Brief =>
Return the following lines and nothing else: the one holding "discount: 50.00 -> 169.87" and all those after it in the records below, unchanged, minus any pictures.

[Edit difference data]
● ● ● ●
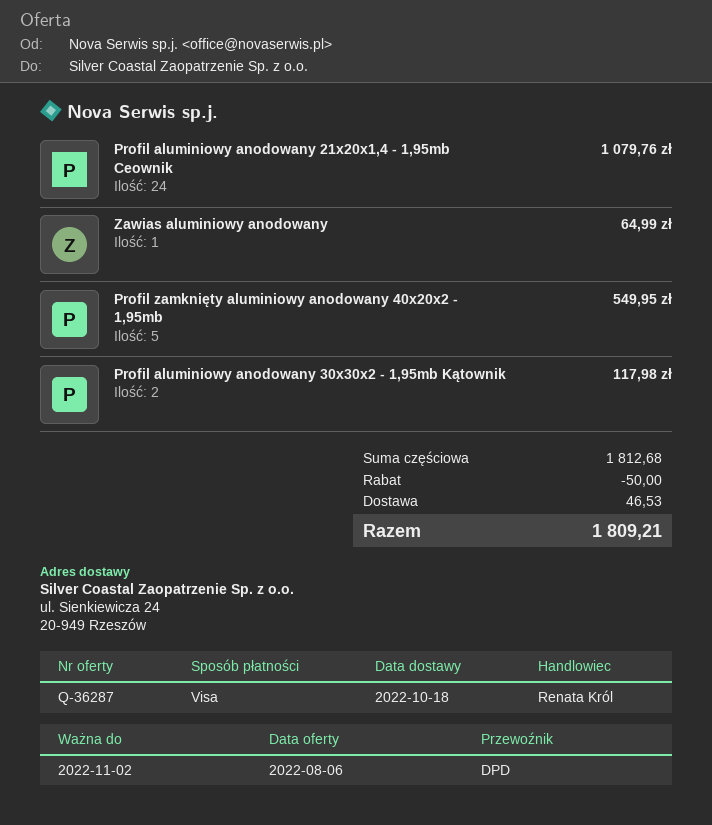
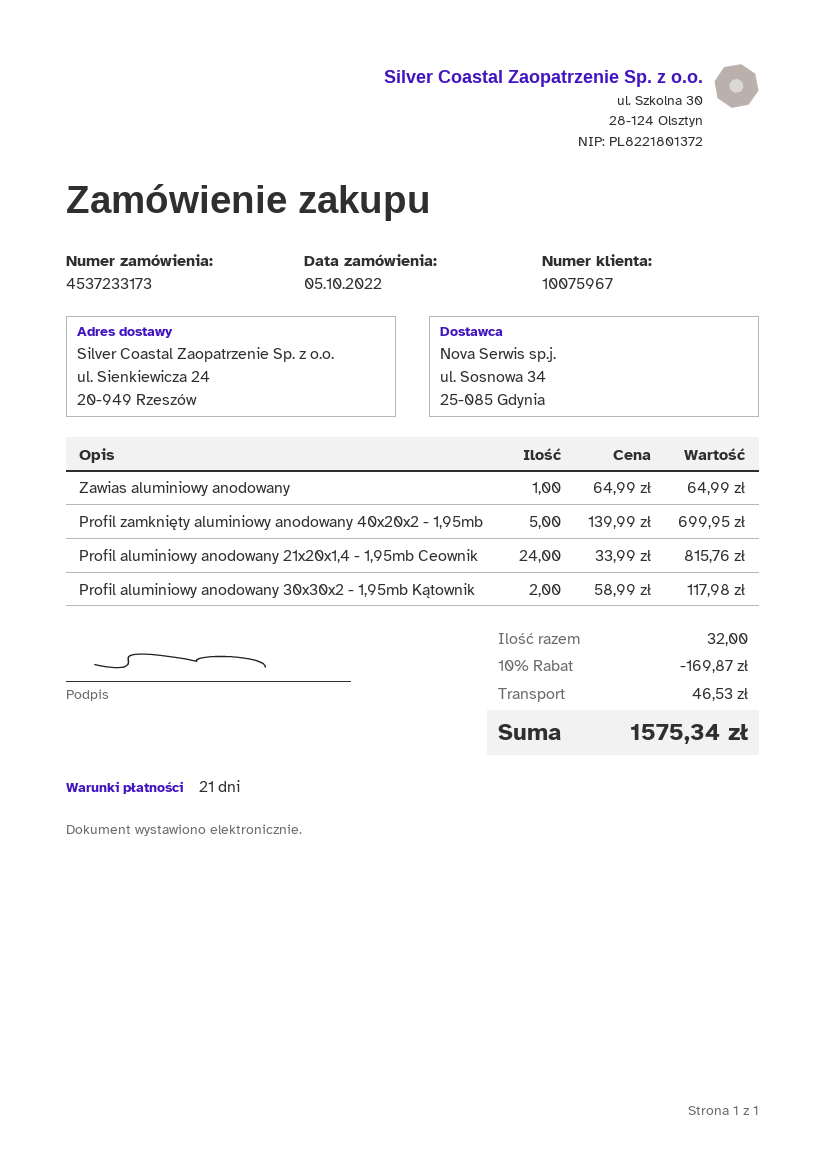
Profil aluminiowy anodowany 21x20x1,4 - 1,95mb Ceownik: 24 for 1079.76 -> 24 for 815.76
Profil zamknięty aluminiowy anodowany 40x20x2 - 1,95mb: 5 for 549.95 -> 5 for 699.95
discount: 50.00 -> 169.87
total: 1809.21 -> 1575.34

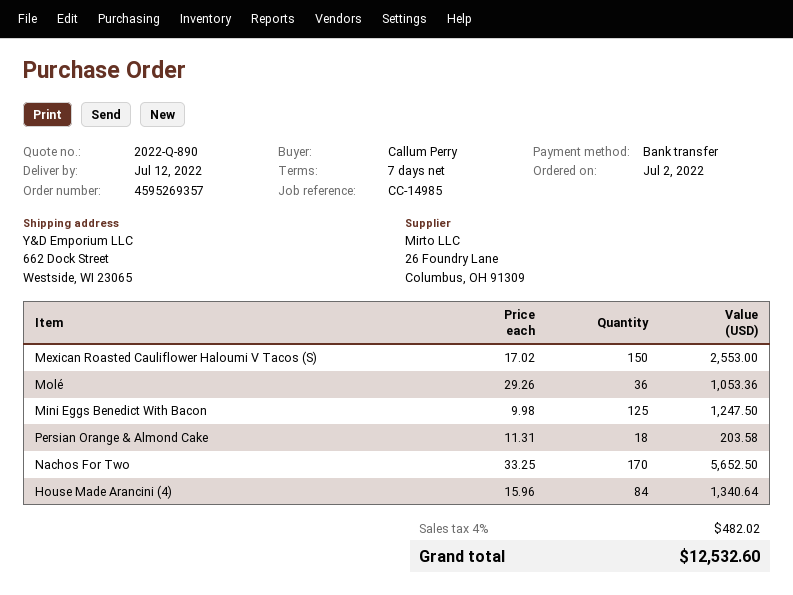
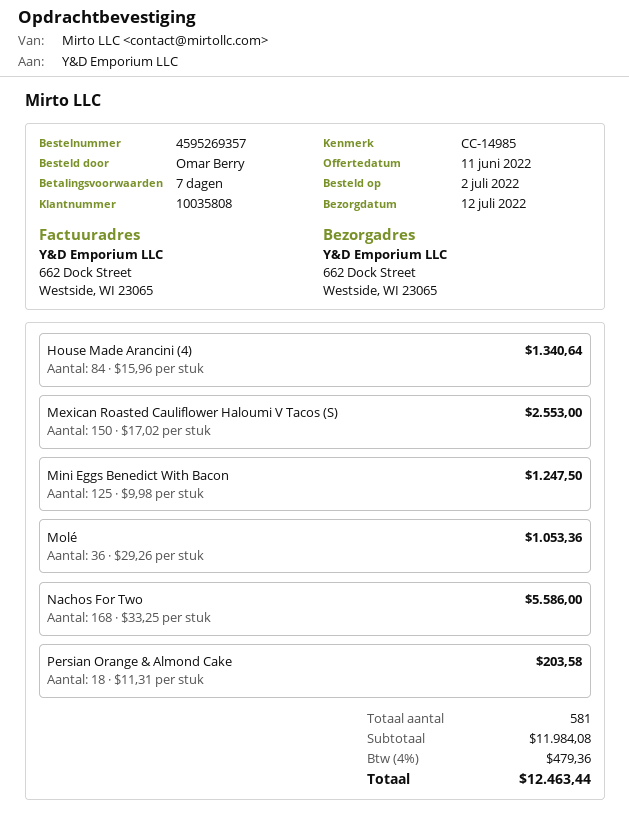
ordered by: Callum Perry -> Omar Berry
Nachos For Two: 170 x 33.25 = 5652.50 -> 168 x 33.25 = 5586.00
tax: 4% = 482.02 -> 4% = 479.36
total: 12532.60 -> 12463.44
● ● ● ●
Result for this task =>
discount: 50.00 -> 169.87
total: 1809.21 -> 1575.34

ordered by: Callum Perry -> Omar Berry
Nachos For Two: 170 x 33.25 = 5652.50 -> 168 x 33.25 = 5586.00
tax: 4% = 482.02 -> 4% = 479.36
total: 12532.60 -> 12463.44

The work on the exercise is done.